BEGIN

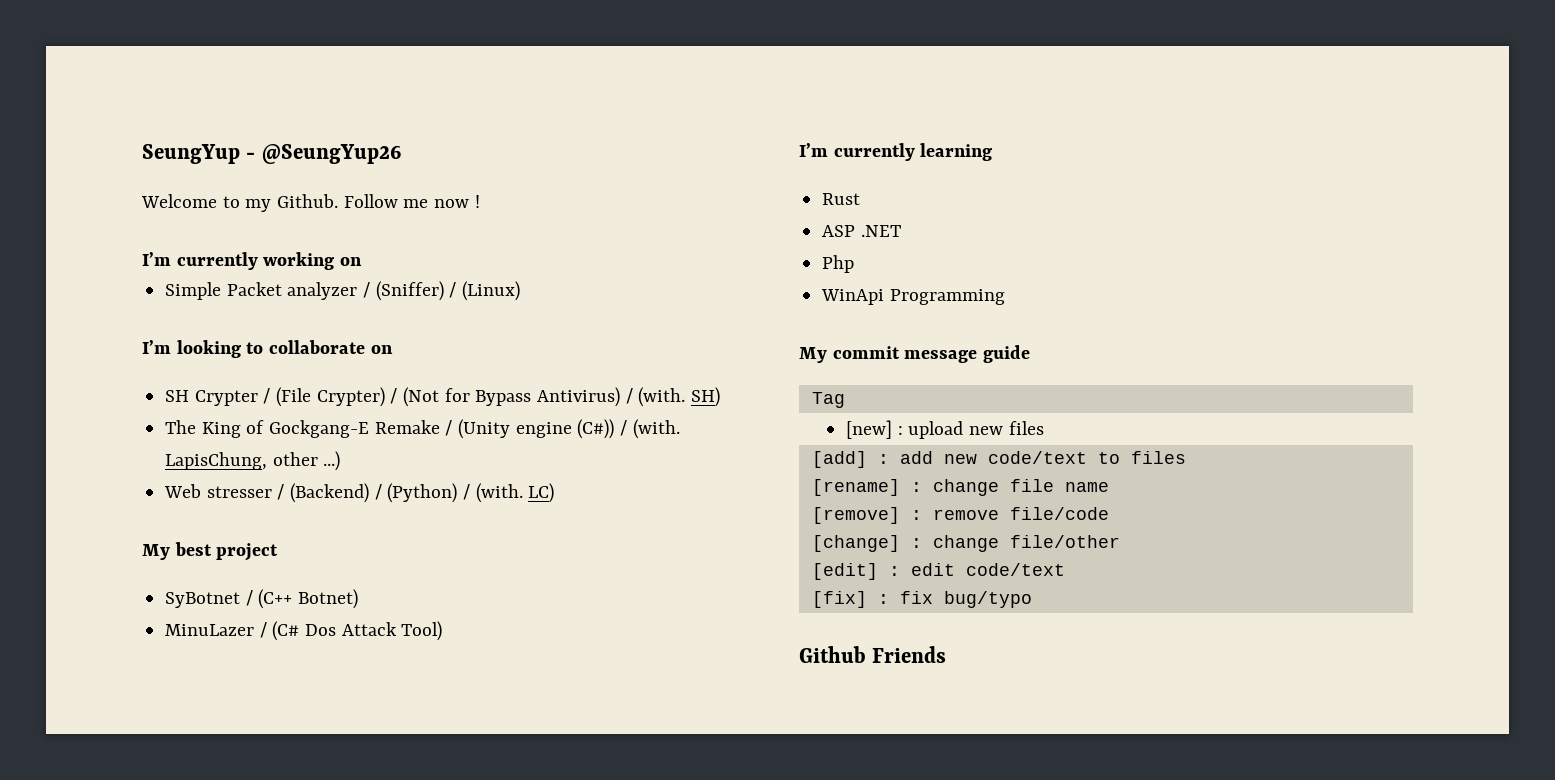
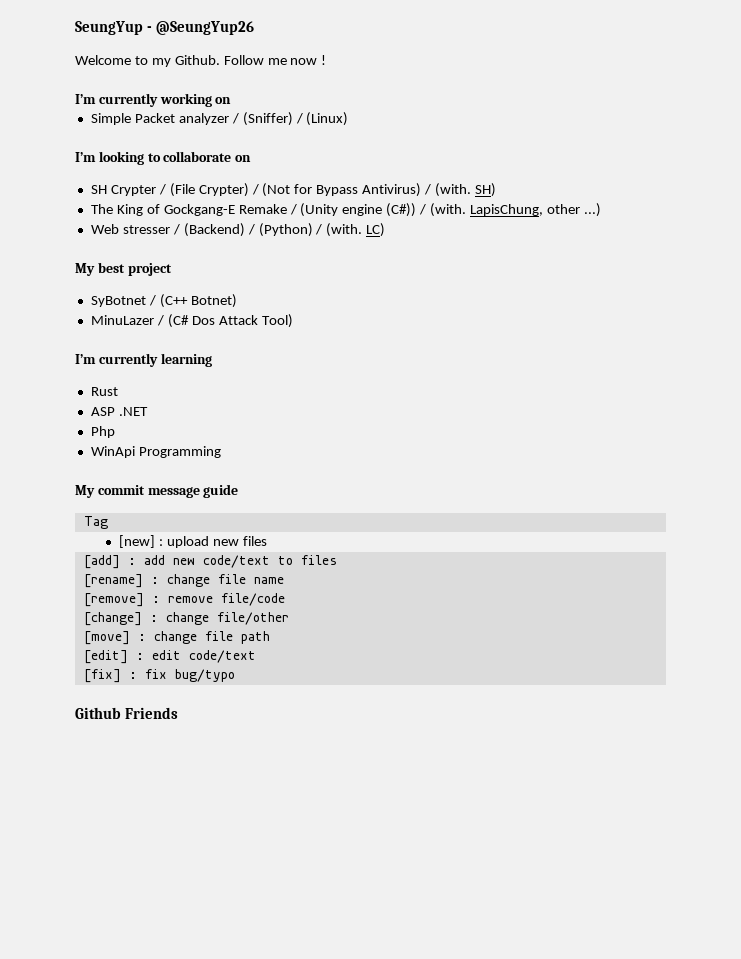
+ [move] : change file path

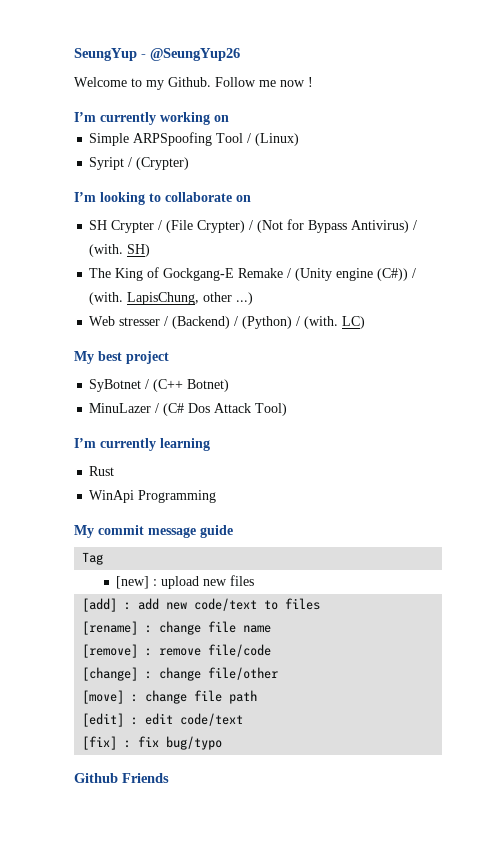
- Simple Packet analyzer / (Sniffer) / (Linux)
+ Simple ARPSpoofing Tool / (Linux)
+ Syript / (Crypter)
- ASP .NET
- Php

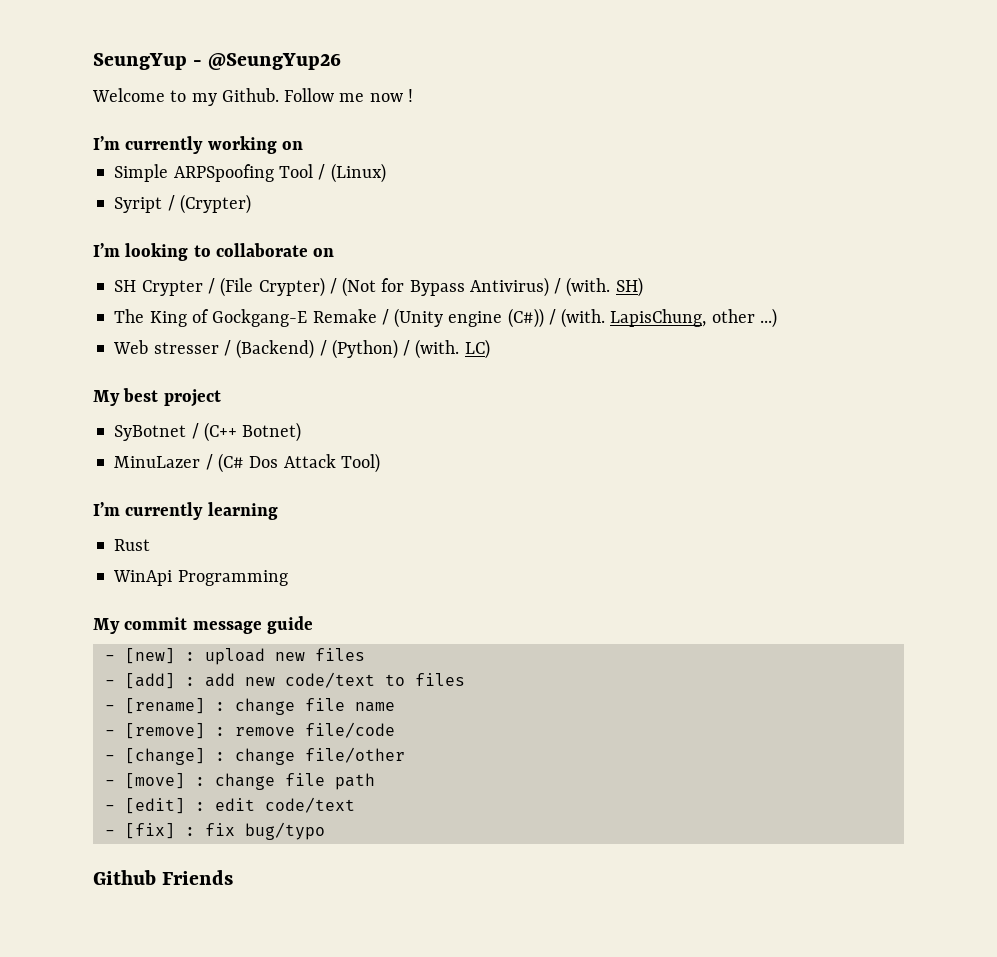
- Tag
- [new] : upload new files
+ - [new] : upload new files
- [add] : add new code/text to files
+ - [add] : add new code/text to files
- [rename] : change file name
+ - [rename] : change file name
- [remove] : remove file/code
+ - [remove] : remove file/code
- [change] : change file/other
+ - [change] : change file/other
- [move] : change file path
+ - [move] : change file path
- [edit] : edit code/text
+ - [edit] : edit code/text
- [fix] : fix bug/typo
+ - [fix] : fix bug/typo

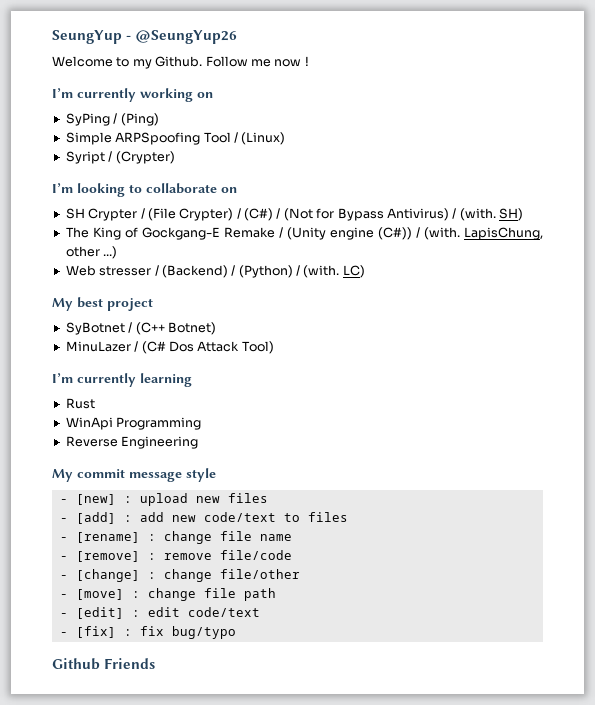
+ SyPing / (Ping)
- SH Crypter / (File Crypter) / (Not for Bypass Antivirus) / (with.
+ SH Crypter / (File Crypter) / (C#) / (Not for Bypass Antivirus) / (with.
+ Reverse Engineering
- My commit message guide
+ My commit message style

END

• [What to do]: Output every record above exactly as written, but skip the pictures.

• [Task output]:
+ [move] : change file path

- Simple Packet analyzer / (Sniffer) / (Linux)
+ Simple ARPSpoofing Tool / (Linux)
+ Syript / (Crypter)
- ASP .NET
- Php

- Tag
- [new] : upload new files
+ - [new] : upload new files
- [add] : add new code/text to files
+ - [add] : add new code/text to files
- [rename] : change file name
+ - [rename] : change file name
- [remove] : remove file/code
+ - [remove] : remove file/code
- [change] : change file/other
+ - [change] : change file/other
- [move] : change file path
+ - [move] : change file path
- [edit] : edit code/text
+ - [edit] : edit code/text
- [fix] : fix bug/typo
+ - [fix] : fix bug/typo

+ SyPing / (Ping)
- SH Crypter / (File Crypter) / (Not for Bypass Antivirus) / (with.
+ SH Crypter / (File Crypter) / (C#) / (Not for Bypass Antivirus) / (with.
+ Reverse Engineering
- My commit message guide
+ My commit message style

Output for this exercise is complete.